EXCERPTED DATA:
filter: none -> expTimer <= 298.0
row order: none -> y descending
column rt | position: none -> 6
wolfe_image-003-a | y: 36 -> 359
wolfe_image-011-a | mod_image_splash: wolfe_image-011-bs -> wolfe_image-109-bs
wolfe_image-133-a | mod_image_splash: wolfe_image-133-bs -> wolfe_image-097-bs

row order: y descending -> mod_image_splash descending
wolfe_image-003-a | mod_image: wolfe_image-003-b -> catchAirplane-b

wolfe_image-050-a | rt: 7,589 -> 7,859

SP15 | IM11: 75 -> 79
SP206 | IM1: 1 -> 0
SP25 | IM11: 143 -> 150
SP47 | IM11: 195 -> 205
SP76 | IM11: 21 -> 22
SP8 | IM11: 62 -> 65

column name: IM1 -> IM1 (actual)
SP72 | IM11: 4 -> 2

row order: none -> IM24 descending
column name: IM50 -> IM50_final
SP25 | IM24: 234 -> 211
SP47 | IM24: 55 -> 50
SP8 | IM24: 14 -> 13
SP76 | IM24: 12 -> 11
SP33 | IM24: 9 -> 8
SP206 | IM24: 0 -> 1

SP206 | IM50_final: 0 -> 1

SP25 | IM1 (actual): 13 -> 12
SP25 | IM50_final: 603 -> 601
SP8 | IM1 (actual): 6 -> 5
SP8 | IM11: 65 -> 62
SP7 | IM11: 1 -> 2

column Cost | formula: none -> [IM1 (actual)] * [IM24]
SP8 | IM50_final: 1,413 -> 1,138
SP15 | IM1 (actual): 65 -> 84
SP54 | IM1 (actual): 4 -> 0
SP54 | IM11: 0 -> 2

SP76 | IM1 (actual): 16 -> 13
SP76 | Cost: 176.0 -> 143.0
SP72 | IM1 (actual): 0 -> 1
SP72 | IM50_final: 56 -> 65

YOUR GOAL:
Search the material for the string "order" and return each line that has it.

ANSWER BELOW:
row order: none -> y descending
row order: y descending -> mod_image_splash descending
row order: none -> IM24 descending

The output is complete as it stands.